Elle veut « enrichir le débat. » C’est le slogan de son site MeltingBook, mais aussi sa philosophie. Nadia Henni-Moulaï fait partie de ces journalistes qui ne pensent pas buzz et ne sont pas prêtes à se laisser aller à quelque compromission que ce soit pour des clics. Il y a sept ans, « frustrée » que les personnes qu’elle interviewe « ne soient pas vues dans les grands médias », Nadia décide de se lancer dans un projet inédit. A l’origine, la jeune femme veut simplement proposer des portraits, offrir un peu de visibilité aux personnes que les médias définissent comme « issues de la diversité. » Un succès d’estime est rapidement au rendez-vous. Nadia jongle alors entre l’écriture de dizaines de portraits, l’écriture de deux livres — « 1954-1962 La guerre d’Algérie » et « Petit précis de l’islamophobie ordinaire » — et des piges régulières (à droite et à gauche). En 2013, Nadia Henni-Moulaï se pose alors la question de savoir si elle doit ou non continuer. « J’ai toujours rêvé d’avoir mon média, admet-elle. Mais inconsciemment, je trouvais presque que c’était de l’insolence. » C’est un peu ce qui caractérise la journaliste : malgré son talent, elle laisse parfois trop de place aux doutes.

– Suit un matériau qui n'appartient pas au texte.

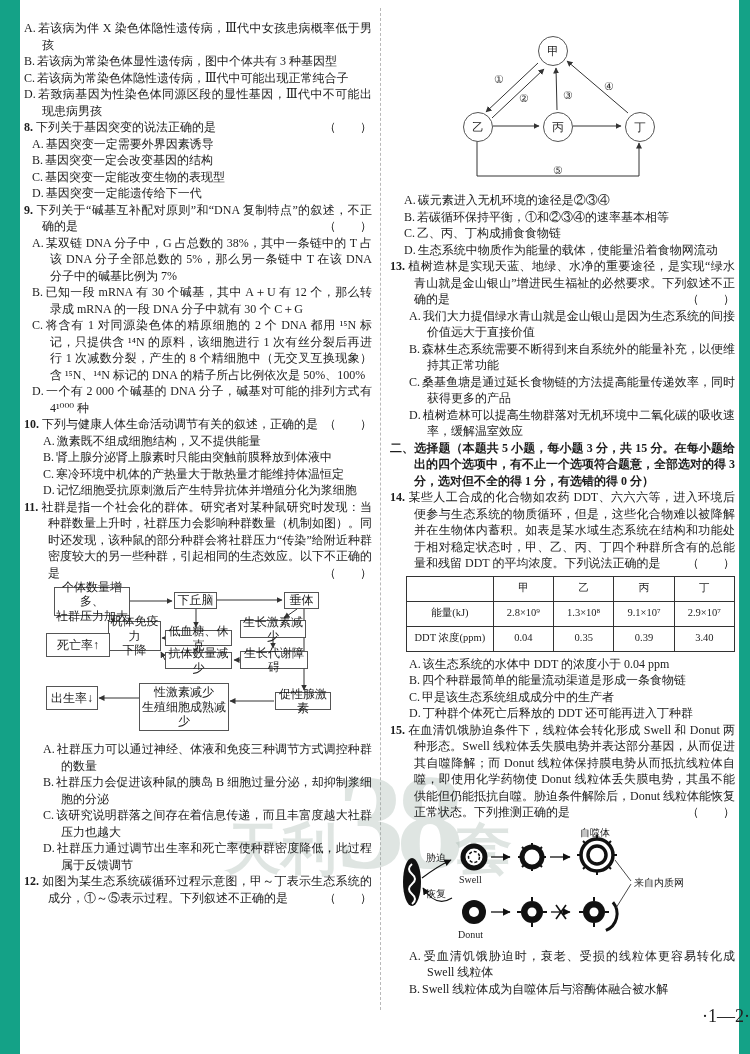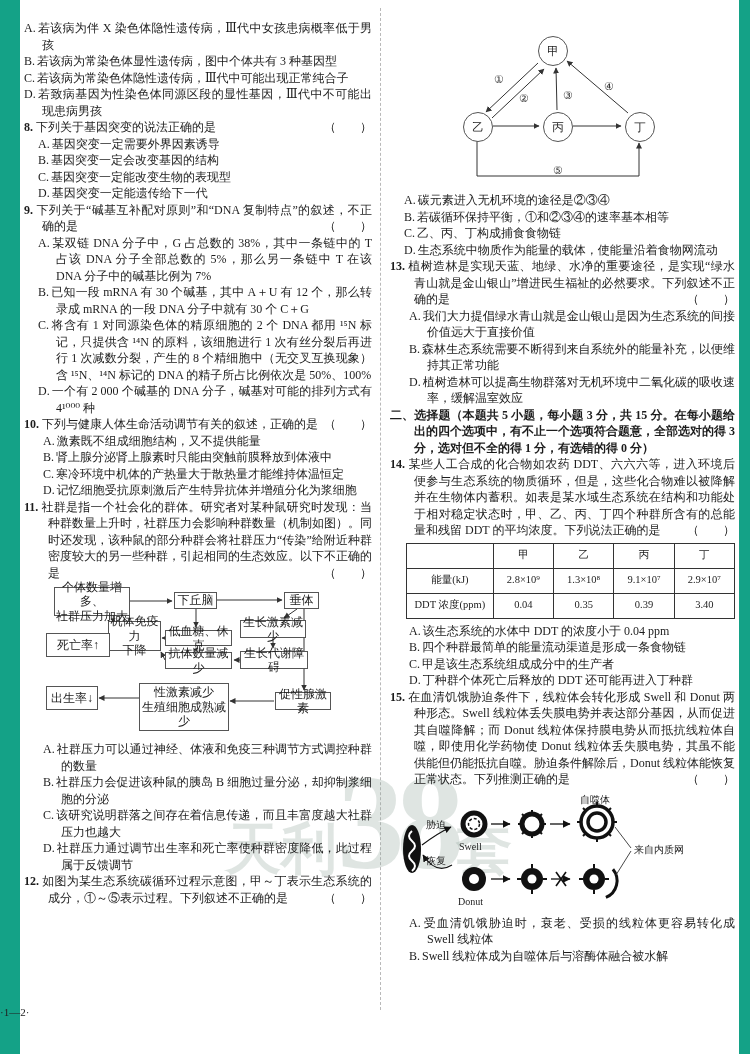--- a/index.html
+++ b/index.html
@@ -19,7 +19,7 @@
   .qnum{font-weight:bold}
   .stem{padding-left:18px;text-indent:-18px}
   .stem.w2{padding-left:24px;text-indent:-24px}
-  .opts{margin-left:14px}
+  .opts{margin-left:8px}
   .opts.w2{margin-left:19px}
   .opt{padding-left:18px;text-indent:-18px}
   .opt .lb{margin-right:2px}

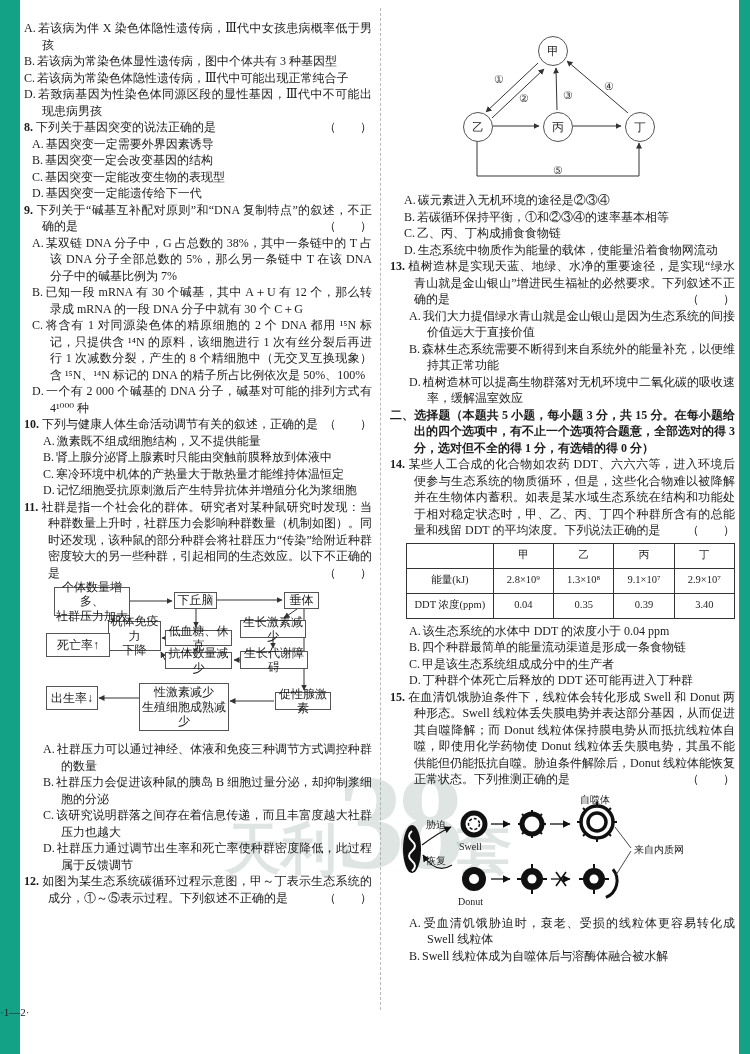--- a/index.html
+++ b/index.html
@@ -197,6 +197,7 @@
     <div class="opts w2">
       <div class="opt"><span class="lb">A.</span><span>我们大力提倡绿水青山就是金山银山是因为生态系统的间接价值远大于直接价值</span></div>
       <div class="opt"><span class="lb">B.</span><span>森林生态系统需要不断得到来自系统外的能量补充，以便维持其正常功能</span></div>
+      <div class="opt"><span class="lb">C.</span><span>桑基鱼塘是通过延长食物链的方法提高能量传递效率，同时获得更多的产品</span></div>
       <div class="opt"><span class="lb">D.</span><span>植树造林可以提高生物群落对无机环境中二氧化碳的吸收速率，缓解温室效应</span></div>
     </div>
   </div>

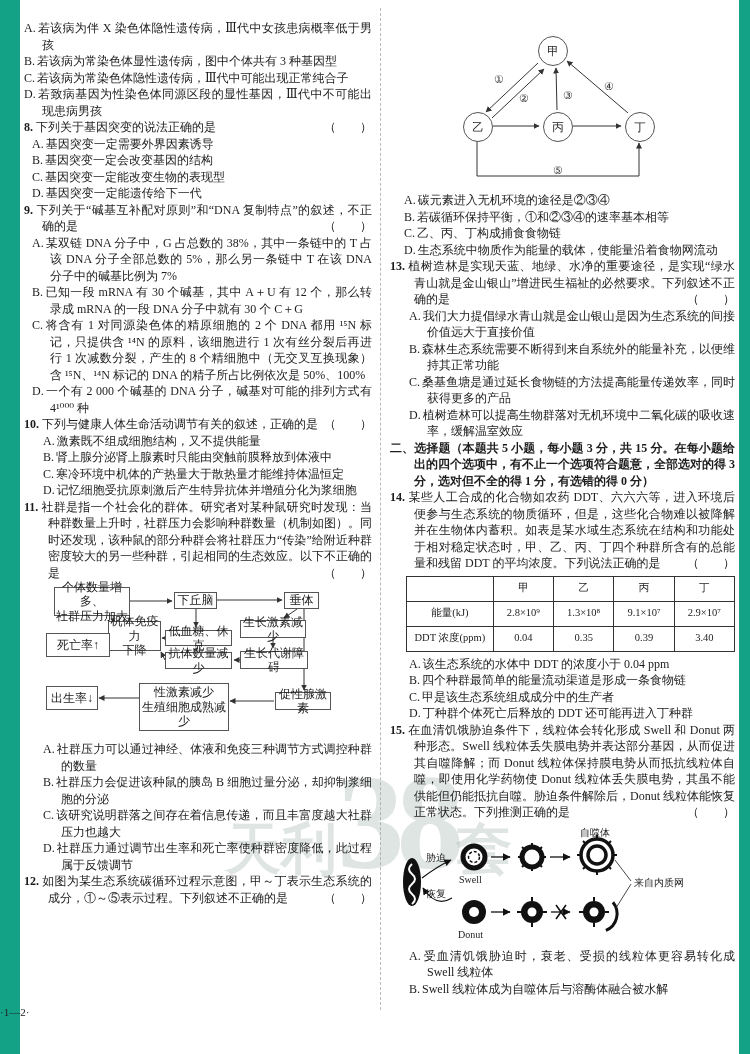--- a/index.html
+++ b/index.html
@@ -46,7 +46,7 @@
   table.ddt td,table.ddt th{border:1px solid #333;font-weight:normal;padding:3px 2px;height:18px}
   table.ddt td:first-child{width:86px}
   table.ddt td{width:57px}
-  .footer{position:absolute;left:0;width:750px;top:1006px;text-align:left;font-size:11px;z-index:1;color:#222}
+  .footer{position:absolute;left:0;width:750px;top:1006px;text-align:right;font-size:18px;z-index:1;color:#222}
 </style>
 </head>
 <body>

« MeltingBook, le média des hybrides »

Mais Nadia se soigne. Et c’est de l’autre côté de l’Atlantique qu’elle réussit à prendre confiance en son projet. « Lorsque je suis revenue des Etats-Unis, j’ai eu le sentiment que tout était possible alors que, en France, on est toujours en proie au doute », se souvient Nadia. La journaliste décide donc d’entreprendre, elle qui pensait que « c’était une qualité innée » a appris à entreprendre et « à aimer ça. » Elle s’associe à David Cadasse, lui aussi journaliste, qui lui fait voir MeltingBook sous l’oeil entrepreneurial. Ensemble, ils décident de se lancer à fond dans l’aventure MB. « J’avais la crainte de ne pas y arriver en termes de contenus », admet Nadia, qui a finalement réussi son pari : depuis septembre dernier, elle a publié plus de deux-cents contenus et a réussi à créer une véritable émulation autour de son projet. Une quinzaine de contributeurs participent désormais à cette aventure. Avec un enjeu de taille : « S’installer comme un média crédible. » Le pari est en passe d’être réussi. Aujourd’hui, Nadia définit MeltingBook comme « le média des hybrides, un média fait par des personnes qui voient l’actualité au travers de plusieurs angles. »

« Nous voulons proposer un espace de production »

En plus du site MeltingBook, Nadia Henni-Moulaï a également lancé sa propre maison d’édition « pour faire entendre les voix que l’on n’entend pas habituellement. » MB a déjà quatre livres à son actif, dont « 93370 Les Bosquets, un ghetto français » de Jean-Riad Kechaou et l’ouvrage collectif « Voiles et préjugés ». Deux bouquins qui ont rencontré un certain succès. Nadia et son équipe traitent en profondeur les sujets de société, bien loin du rythme effréné de l’actualité. Presqu’à la marge. Une façon de faire du journalisme assumée : « Nous ne voulons pas dire aux lecteurs ce qu’ils doivent penser mais voulons poser notre regard sur le monde, apporter une plus-value en termes de pensée et de regard critique sur l’actualité, pousser à la réflexion », résume Nadia. Mais la journaliste-entrepreneure veut surtout transmettre et dire qu’il faut avoir confiance en soi, d’où que l’on vienne. « Notre but, continue-t-elle, c’est de pousser les gens à produire à travers MeltingBook. » La Parisienne, passée par Le Bondy Blog, SalamNews ou encore Yahoo! a réussi à lancer le média dont elle rêvait tant. Et son succès grandissant montre qu’elle a eu raison d’y croire.